Multi-GPU · multi-process DDP¶
When you need to scale across multiple processes — multiple GPUs on one node, or across nodes via Slurm / mpirun — the SWEEP pattern is the standard PyTorch
DistributedDataParallel (DDP) launcher with torchrun. Each rank holds its
own PropTorch, owns a slice of the global shot list, and exchanges
gradients through NCCL.
This page documents the production script
examples/multi-gpu/torch/fwi_marmousi_dist.py — it is not a notebook because notebooks run inside one Python kernel, while DDP requires N independent interpreters. See the single-process variant for the in-kernel demo.
Launch¶
Prepare the Marmousi .npy files first (one-time, same as the 2-D notebook):
python3 examples/models/marmousi/download_marmousi.py --extract
python3 examples/models/marmousi/extract_model_segy.py
python3 examples/models/marmousi/convert_segy_to_npy.py
python3 examples/models/marmousi/prepare_fwi_models.py \
--input examples/models/marmousi/npy/vp_1p25m.npy \
--source-dh 1.25 --target-dh 12.5 \
--radii 16,16 --passes 3
Then on a 2-GPU box:
torchrun --standalone --nproc_per_node=2 \
examples/multi-gpu/torch/fwi_marmousi_dist.py \
--backend torch --impl c --device cuda
For a multi-node SLURM job, the launch is the same idea but with --nnodes,
--node_rank, --rdzv_endpoint=$MASTER_ADDR:$MASTER_PORT.

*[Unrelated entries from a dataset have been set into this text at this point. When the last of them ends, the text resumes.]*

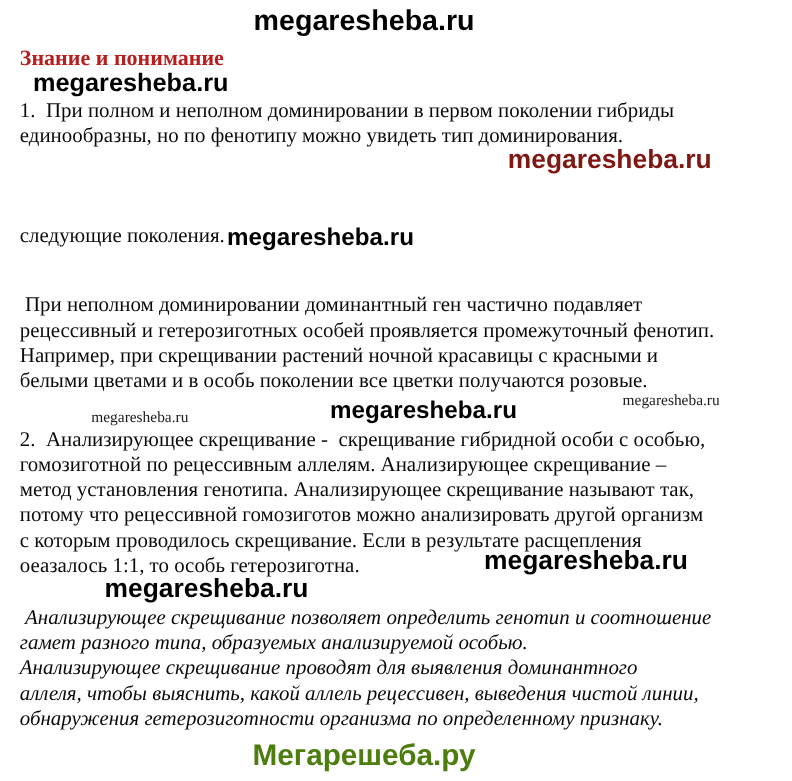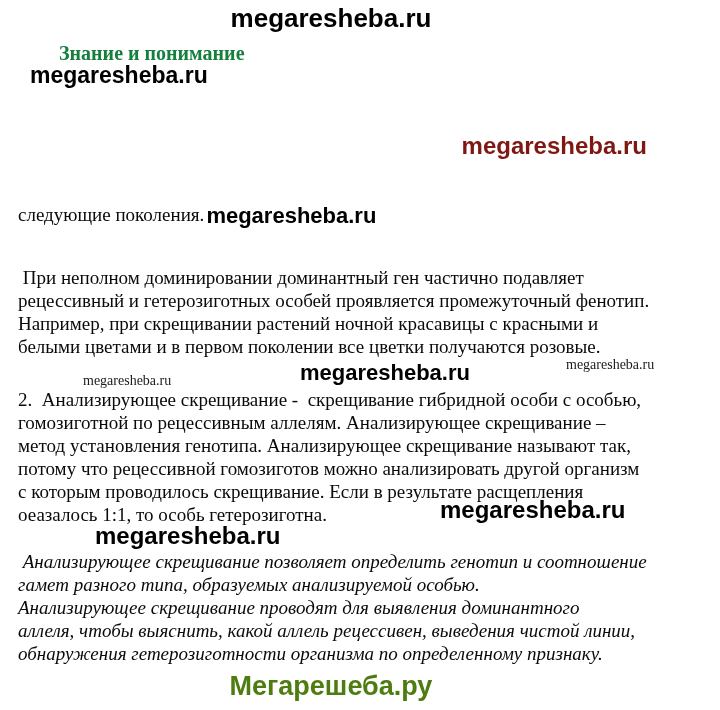--- a/index.html
+++ b/index.html
@@ -16,7 +16,7 @@
   .title-bottom{left:0;right:0;top:671px;text-align:center;font-size:27px;
              font-family:"Liberation Sans", sans-serif;font-weight:bold;color:#4d7c0f;}
   .heading{left:18px;top:42px;font-size:20px;font-weight:bold;
-           font-family:"Liberation Serif", serif;color:#15803d;margin-left:41px;}
+           font-family:"Liberation Serif", serif;color:#b91c1c;}
   .wm-under-heading{left:30px;top:62px;font-size:23px;}
   .wm-after-p1{right:15px;top:132px;font-size:24px;}
   .p1{left:18px;top:89px;width:692px;}

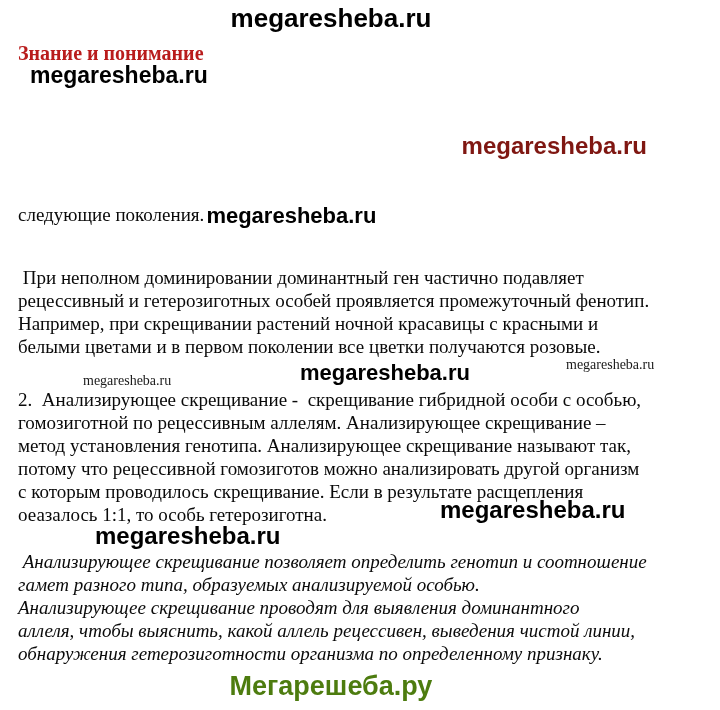--- a/index.html
+++ b/index.html
@@ -43,6 +43,8 @@
 
   <div class="abs wm-sans wm-under-heading">megaresheba.ru</div>
 
+  <div class="abs body-text p1">1.  При полном и неполном доминировании в первом поколении гибриды
+единообразны, но по фенотипу можно увидеть тип доминирования.</div>
 
   <div class="abs wm-sans wm-after-p1" style="color:#7f1712;">megaresheba.ru</div>
 

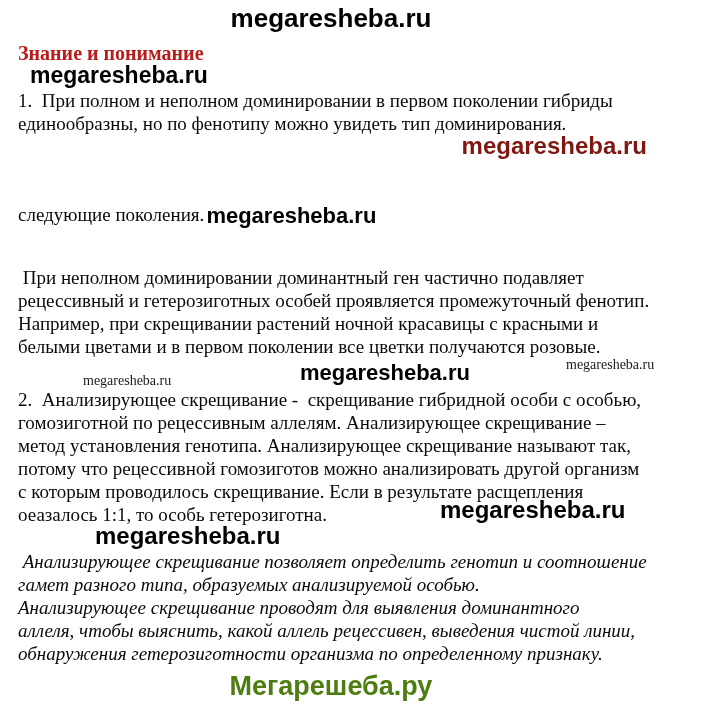--- a/index.html
+++ b/index.html
@@ -58,7 +58,7 @@
   <div class="abs body-text p3"> При неполном доминировании доминантный ген частично подавляет
 рецессивный и гетерозиготных особей проявляется промежуточный фенотип.
 Например, при скрещивании растений ночной красавицы с красными и
-белыми цветами и в первом поколении все цветки получаются розовые.</div>
+белыми цветами и в особь поколении все цветки получаются розовые.</div>
 
   <div class="abs wm-sans wm-center">megaresheba.ru</div>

The script writes per-epoch progress figures to
multi_gpu_acoustic_fwi_cuda/ (from rank 0 only); the other ranks stay
silent except for one-line status prints.
How it works¶
The script is structured as five small steps; the SWEEP-specific bits are identical to single-process FWI — only the launcher and the gradient reduction change.
1. Initialise the process group¶
import torch
import torch.distributed as dist
def setup_distributed():
rank = int(os.environ['RANK'])
world_size = int(os.environ['WORLD_SIZE'])
local_rank = int(os.environ['LOCAL_RANK'])
torch.cuda.set_device(local_rank)
dist.init_process_group(backend='nccl',
rank=rank, world_size=world_size)
return rank, world_size, torch.device('cuda', local_rank)
torchrun populates RANK / WORLD_SIZE / LOCAL_RANK automatically; each
process pins itself to one GPU and joins the NCCL group.
2. Build the solver (each rank, identical args)¶
solver = PropTorch(
Acoustic(spatial_order=cfg['spatial_order'], device=device),
shape=shape, dev=device, dh=cfg['dh'], dt=cfg['dt'],
source_type=['h1'], receiver_type=['h1'],
pml_type='cpmlr', impl='c',
cuda_options=CUDAOptions(
memory=MemoryOptions(strategy='boundary',
boundary=BoundaryOptions(storage='gpu')),
),
)
Every rank constructs the same solver with the same shape / dh / dt;
the only thing that differs is device.
3. Generate observed data once on rank 0, broadcast¶
if rank == 0:
obs = chunked_observed_data(solver, wave, sources, receivers,
models=[true_vp],
forward_batchsize=cfg['forward_batchsize'])
else:
obs = None
obs = broadcast_observed_data(rank, device, obs)
The forward pass through the true model is identical work for every rank —
do it once and dist.broadcast the result, instead of paying for it on
every GPU.
4. Per-step shot split + gradient all-reduce¶
shot_idx = torch.from_numpy(np.random.choice(nshots, size=batchsize,
replace=False).astype(np.int64))
dist.broadcast(shot_idx, src=0) # same draw on every rank
local_idx = split_indices_for_rank(shot_idx, rank, world_size)
# local forward + backward on this rank's shots
for s in local_idx:
syn = solver(wavelet, sources[s:s+1], receivers[s:s+1], models=[inv_vp])
(0.5 * (syn - obs_torch[s:s+1].to(device)).pow(2).sum()).backward()
# sum gradients across ranks → identical inv_vp.grad on every rank
dist.all_reduce(inv_vp.grad, op=dist.ReduceOp.SUM)
optimizer.step() # same parameters → same update on every rank
The key invariant: identical RNG state + identical reduced gradient ⇒ every
rank stays in sync. There is no need to broadcast inv_vp after the
step — every rank computed the same update independently.
5. Tear-down¶
Speedup expectations¶
Best case (impl='c', big enough shot batch to amortise the all-reduce):
| GPUs | wall-clock relative to 1 GPU |
|---|---|
| 2 | ~1.85× |
| 4 | ~3.5× |
| 8 | ~6.5× |
The diminishing returns come from the all-reduce (one synchronous step per optimizer iteration) and from the work that is not per-shot — observed data preparation, figure writing, optimizer step. For very small jobs (few shots, low spatial order) the per-step kernel time can become comparable to the NCCL handshake and you may want to stay on single-process multi-GPU.
See also¶
examples/multi-gpu/jax/fwi_marmousi_pmap.py— the same idea withjax.pmap(single-process, but truly multi-device thanks to XLA SPMD).- Single-process multi-GPU notebook — when you don't want to deal with launchers.